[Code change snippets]
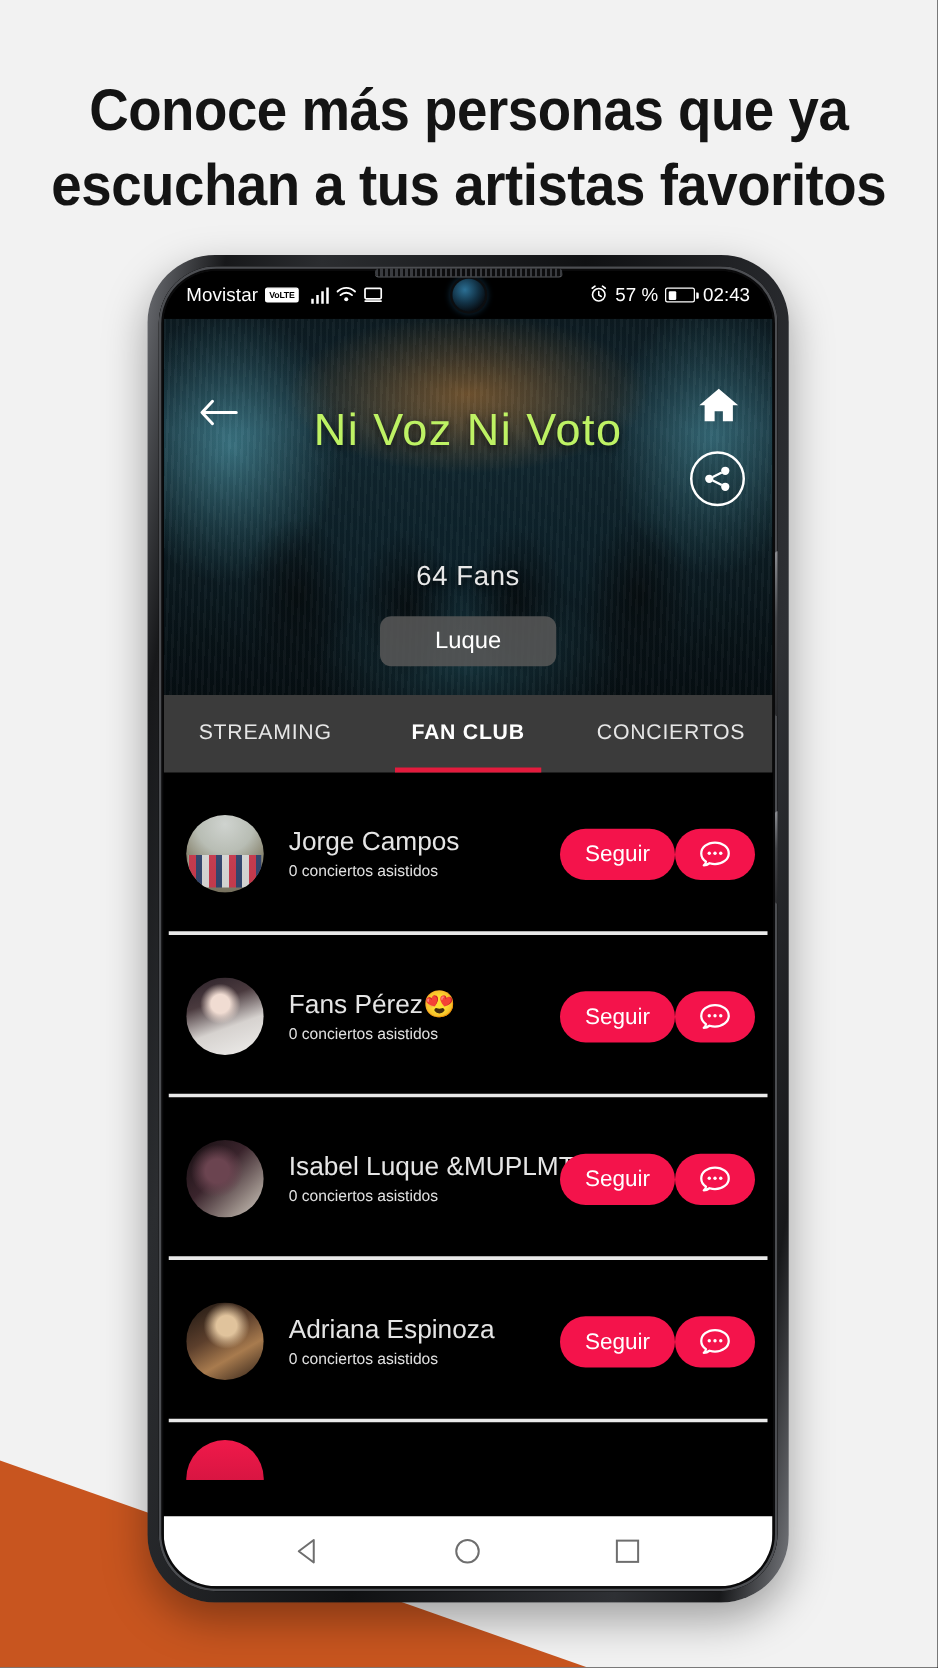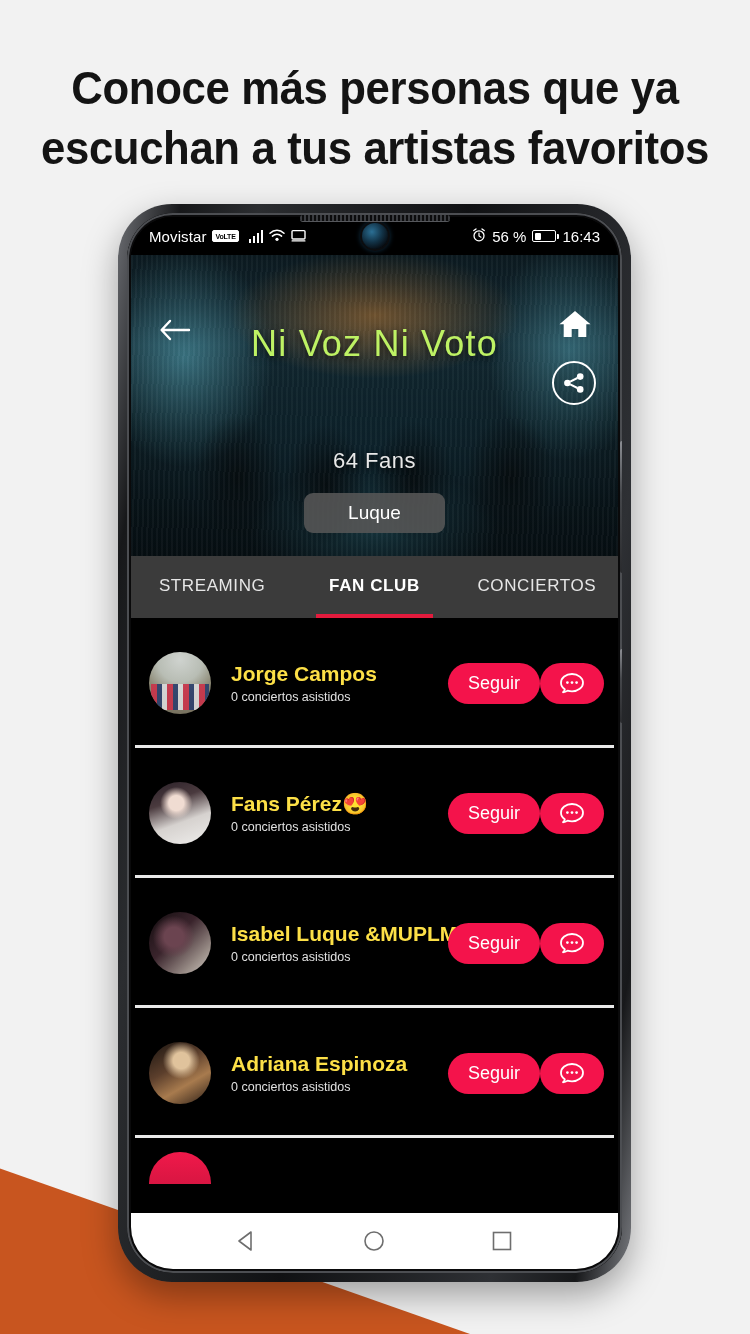--- a/index.html
+++ b/index.html
@@ -474,7 +474,7 @@
               <path d="M1.8 2.6 4 .9M12.2 2.6 10 .9" stroke="#fff" stroke-width="1.3" stroke-linecap="round"></path>
             </svg>
           </span>
-          <span>56 %</span>
+          <span>57 %</span>
           <span class="battery">
               <span class="lvl"></span>
             </span>

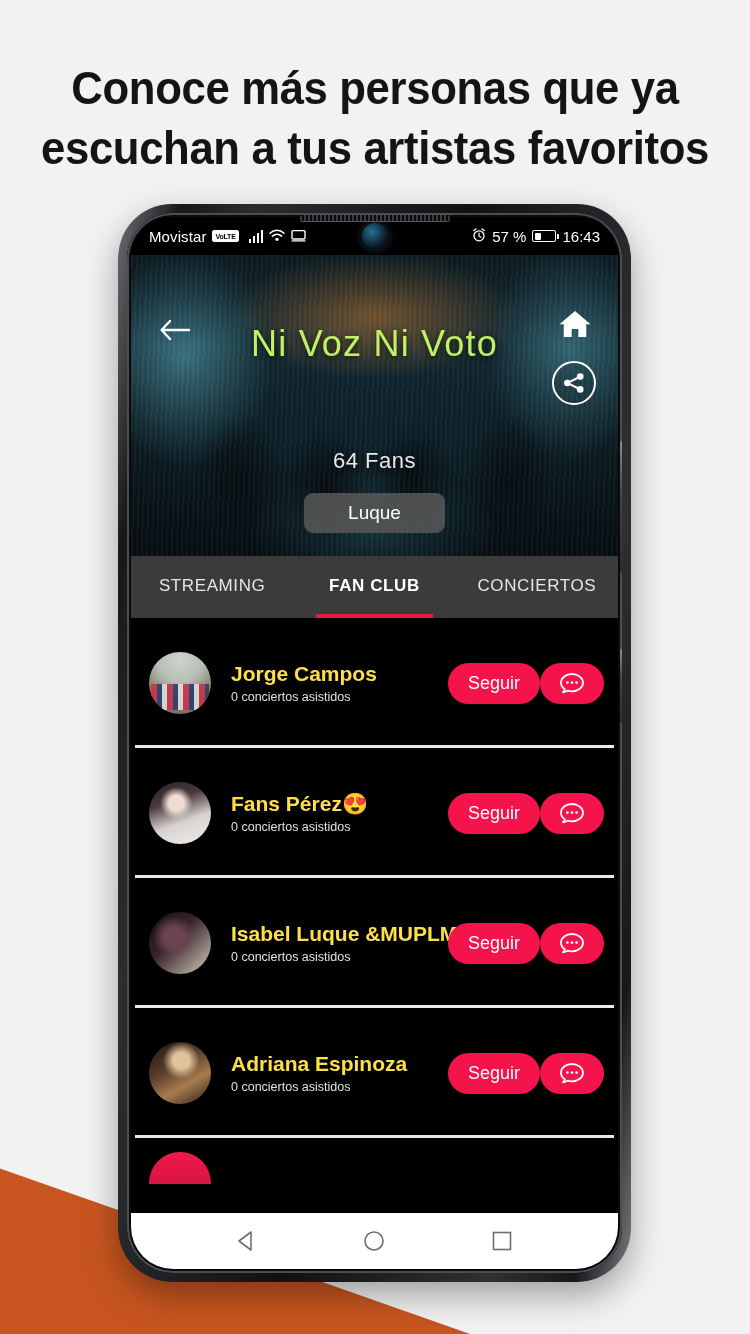--- a/index.html
+++ b/index.html
@@ -478,7 +478,7 @@
           <span class="battery">
               <span class="lvl"></span>
             </span>
-          <span>16:43</span>
+          <span>02:43</span>
         </div>
       </div>
 

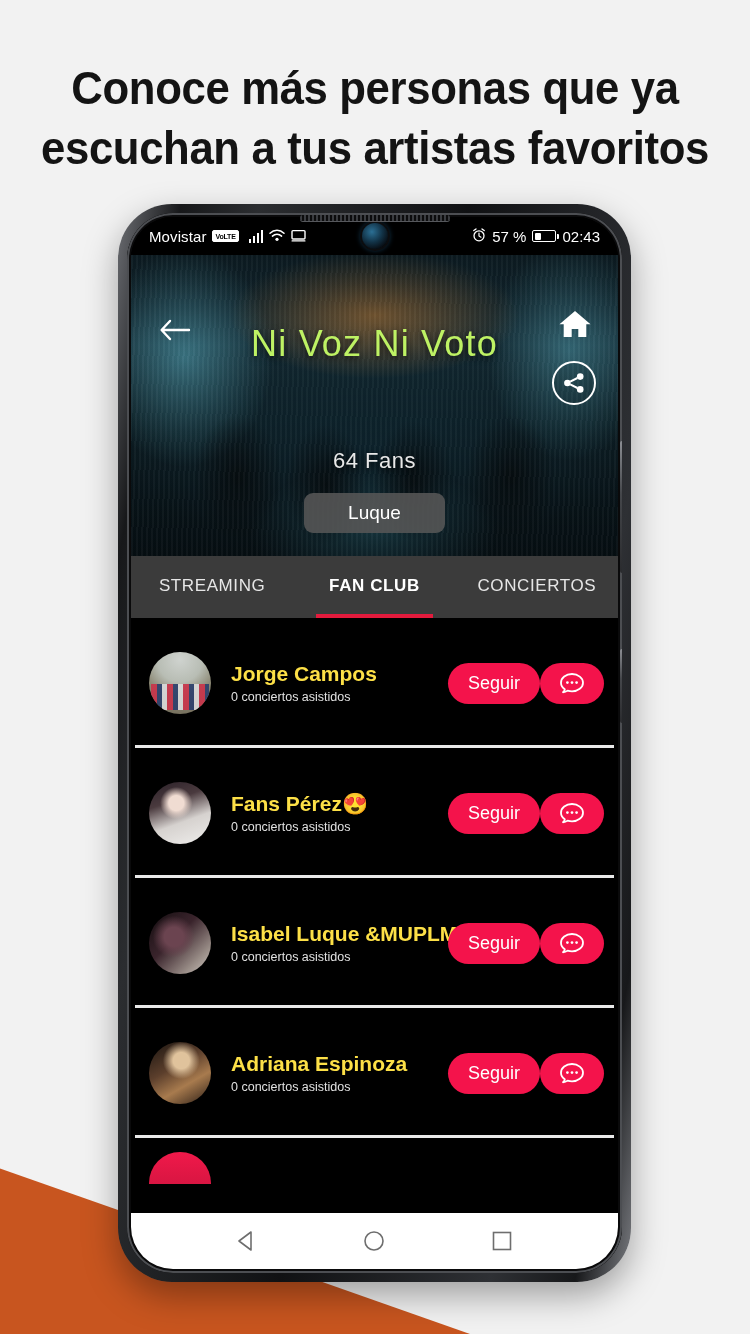--- a/index.html
+++ b/index.html
@@ -373,9 +373,9 @@
 
   .fan-meta { margin-left: 20px; flex: 1 1 auto; min-width: 0; }
   .fan-name {
-    color: #fde047;
+    color: #e5e5e5;
     font-size: 21px;
-    font-weight: 700;
+    font-weight: 400;
     line-height: 1.18;
     white-space: nowrap;
   }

> WHAT THE EXERCISE ASKS
Copy the data word for word. Pictures do not go in the copy.

> EXERCISE SOLUTION
--- a/index.html
+++ b/index.html
@@ -474,7 +474,7 @@
               <path d="M1.8 2.6 4 .9M12.2 2.6 10 .9" stroke="#fff" stroke-width="1.3" stroke-linecap="round"></path>
             </svg>
           </span>
-          <span>56 %</span>
+          <span>57 %</span>
           <span class="battery">
               <span class="lvl"></span>
             </span>

--- a/index.html
+++ b/index.html
@@ -478,7 +478,7 @@
           <span class="battery">
               <span class="lvl"></span>
             </span>
-          <span>16:43</span>
+          <span>02:43</span>
         </div>
       </div>
 

--- a/index.html
+++ b/index.html
@@ -373,9 +373,9 @@
 
   .fan-meta { margin-left: 20px; flex: 1 1 auto; min-width: 0; }
   .fan-name {
-    color: #fde047;
+    color: #e5e5e5;
     font-size: 21px;
-    font-weight: 700;
+    font-weight: 400;
     line-height: 1.18;
     white-space: nowrap;
   }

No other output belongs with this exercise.